■ EXERCISE
In the data below, find the line that contains "- uses the 'bleach'" and the line that contains "to be overridden". Copy both, plus every line between them, exactly.

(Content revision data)
----

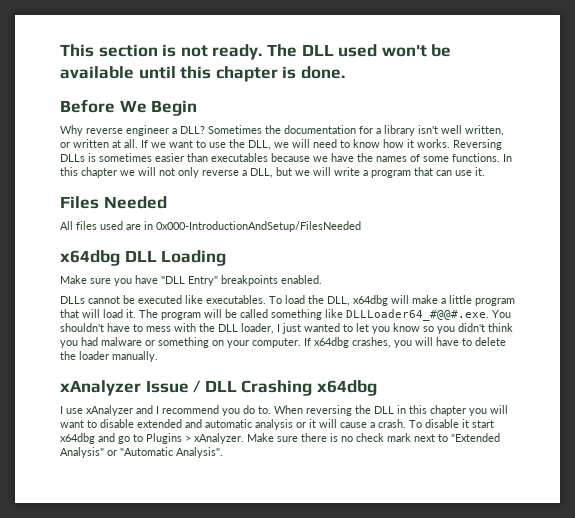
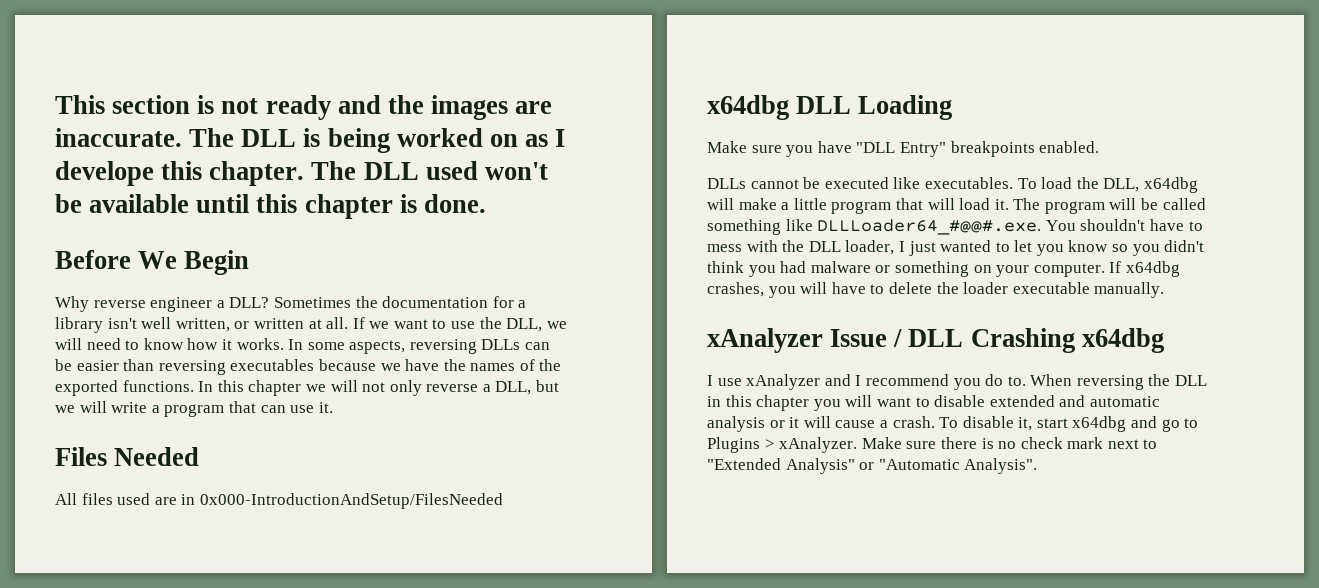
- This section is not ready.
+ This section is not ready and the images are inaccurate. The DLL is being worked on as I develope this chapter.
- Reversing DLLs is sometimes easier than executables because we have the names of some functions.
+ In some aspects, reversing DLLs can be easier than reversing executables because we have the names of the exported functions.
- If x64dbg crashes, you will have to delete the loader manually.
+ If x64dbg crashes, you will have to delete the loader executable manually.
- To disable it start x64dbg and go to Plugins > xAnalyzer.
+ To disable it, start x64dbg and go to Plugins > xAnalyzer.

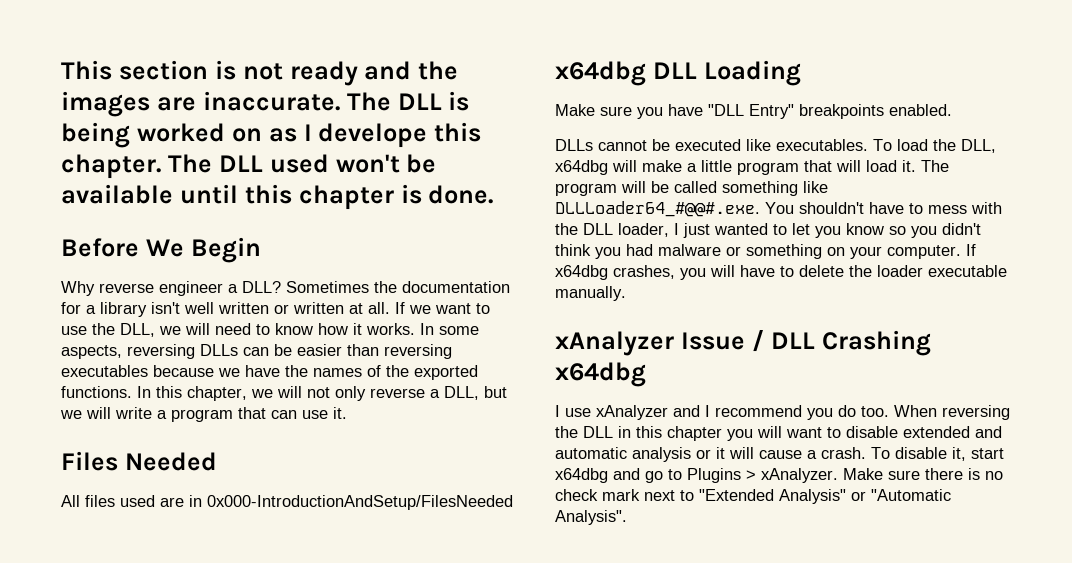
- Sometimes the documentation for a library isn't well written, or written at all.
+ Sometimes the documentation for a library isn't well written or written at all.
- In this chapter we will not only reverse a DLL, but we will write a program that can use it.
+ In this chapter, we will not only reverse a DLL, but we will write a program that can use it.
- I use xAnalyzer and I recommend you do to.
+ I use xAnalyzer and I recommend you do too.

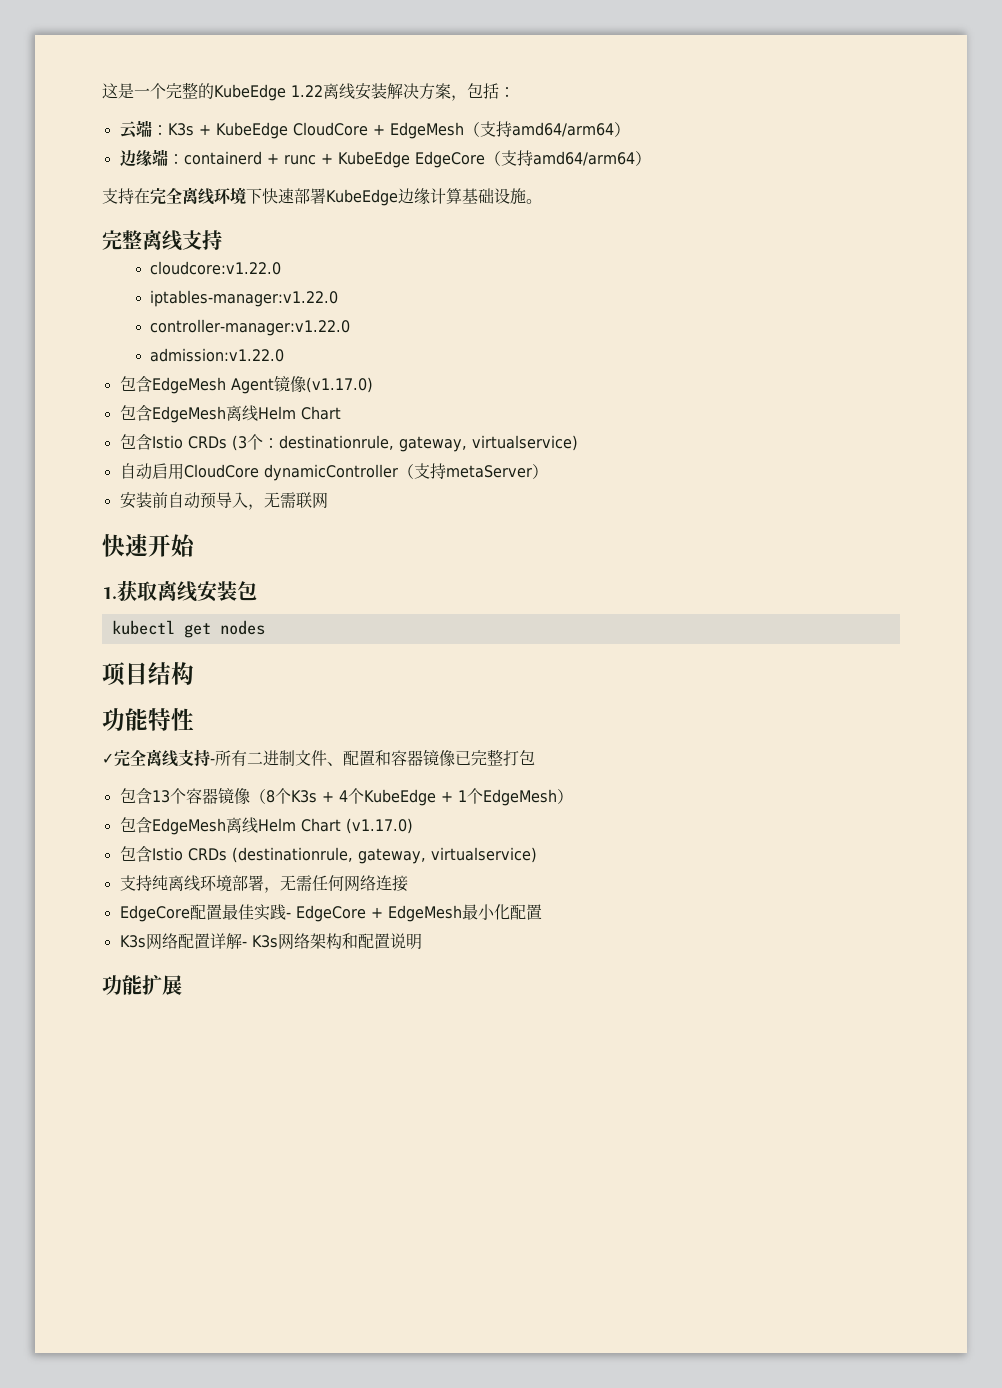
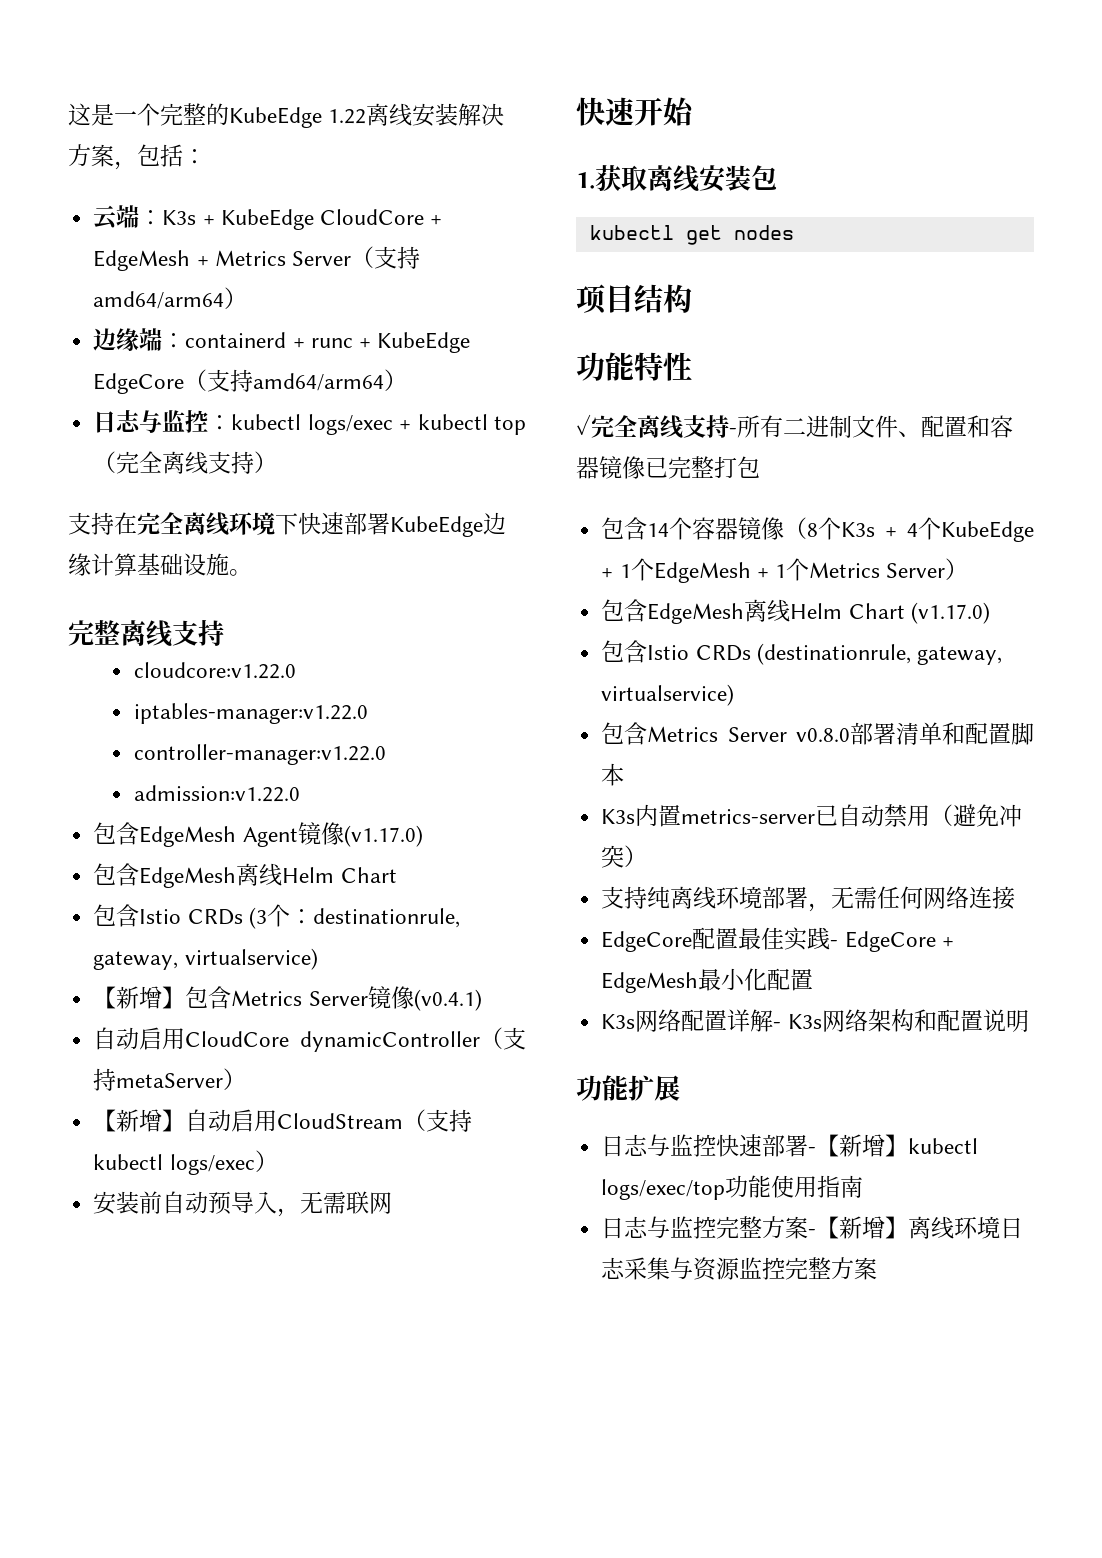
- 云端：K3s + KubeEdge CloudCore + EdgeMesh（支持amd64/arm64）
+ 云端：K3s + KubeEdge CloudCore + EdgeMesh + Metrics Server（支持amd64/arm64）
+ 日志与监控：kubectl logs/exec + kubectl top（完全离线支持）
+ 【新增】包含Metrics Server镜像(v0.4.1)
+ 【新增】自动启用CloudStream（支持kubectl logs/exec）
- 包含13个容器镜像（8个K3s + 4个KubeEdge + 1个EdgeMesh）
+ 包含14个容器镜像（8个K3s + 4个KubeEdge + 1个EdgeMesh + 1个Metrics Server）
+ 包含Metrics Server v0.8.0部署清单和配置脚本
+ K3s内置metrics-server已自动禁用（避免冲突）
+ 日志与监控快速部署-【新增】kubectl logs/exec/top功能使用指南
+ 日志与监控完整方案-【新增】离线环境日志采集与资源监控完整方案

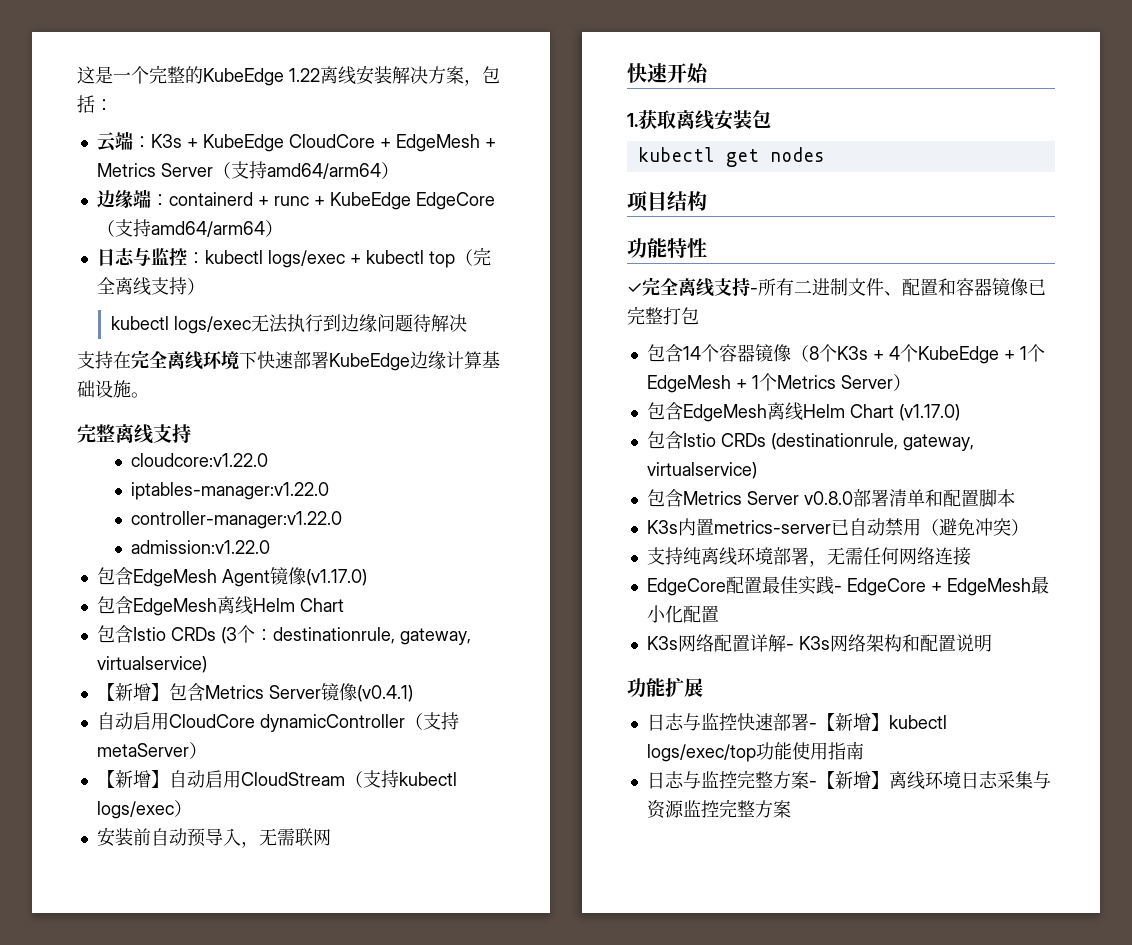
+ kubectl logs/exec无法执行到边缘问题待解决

----

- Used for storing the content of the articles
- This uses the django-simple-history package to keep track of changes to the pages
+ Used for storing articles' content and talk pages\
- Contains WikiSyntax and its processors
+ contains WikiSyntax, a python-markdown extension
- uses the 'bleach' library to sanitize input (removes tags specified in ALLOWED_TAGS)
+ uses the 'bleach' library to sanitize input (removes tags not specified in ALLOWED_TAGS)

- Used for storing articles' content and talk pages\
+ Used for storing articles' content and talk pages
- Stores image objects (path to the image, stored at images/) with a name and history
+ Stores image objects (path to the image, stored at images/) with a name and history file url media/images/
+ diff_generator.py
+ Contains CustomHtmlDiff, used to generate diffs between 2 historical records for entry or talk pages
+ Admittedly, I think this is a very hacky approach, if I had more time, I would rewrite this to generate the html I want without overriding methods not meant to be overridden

----

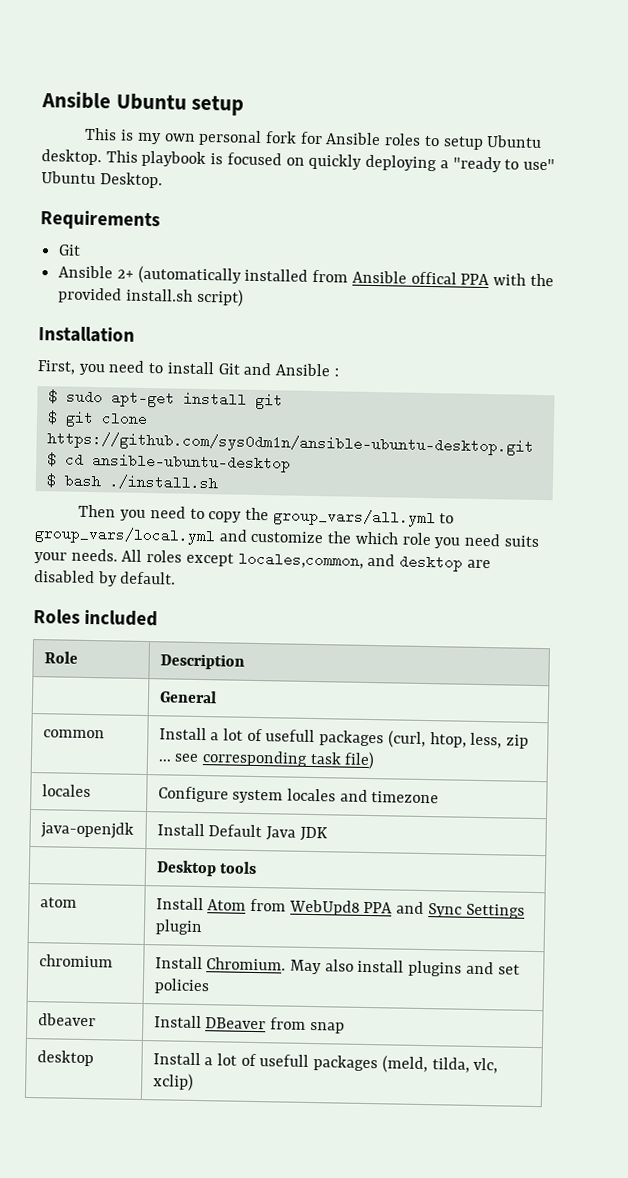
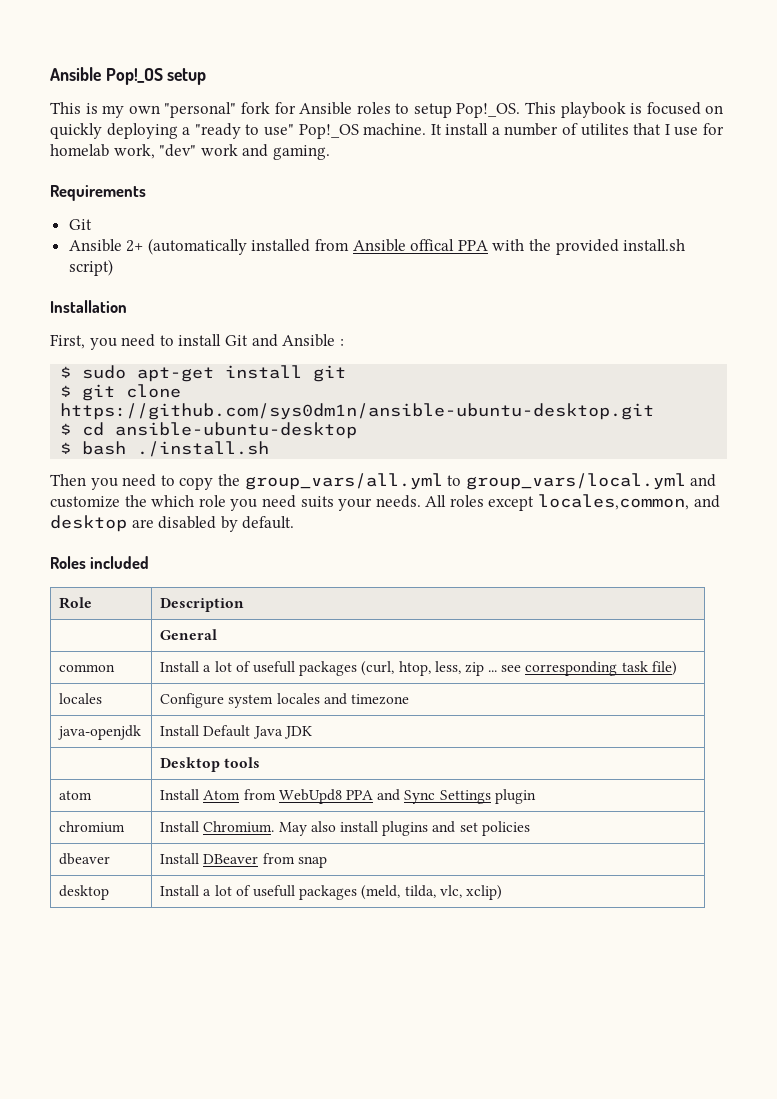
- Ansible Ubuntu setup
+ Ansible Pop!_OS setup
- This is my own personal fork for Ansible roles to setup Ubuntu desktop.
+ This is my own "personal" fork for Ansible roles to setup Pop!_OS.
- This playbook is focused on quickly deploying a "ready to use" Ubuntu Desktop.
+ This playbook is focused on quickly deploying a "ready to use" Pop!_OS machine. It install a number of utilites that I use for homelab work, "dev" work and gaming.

----

■ EXERCISE ANSWER
- uses the 'bleach' library to sanitize input (removes tags specified in ALLOWED_TAGS)
+ uses the 'bleach' library to sanitize input (removes tags not specified in ALLOWED_TAGS)

- Used for storing articles' content and talk pages\
+ Used for storing articles' content and talk pages
- Stores image objects (path to the image, stored at images/) with a name and history
+ Stores image objects (path to the image, stored at images/) with a name and history file url media/images/
+ diff_generator.py
+ Contains CustomHtmlDiff, used to generate diffs between 2 historical records for entry or talk pages
+ Admittedly, I think this is a very hacky approach, if I had more time, I would rewrite this to generate the html I want without overriding methods not meant to be overridden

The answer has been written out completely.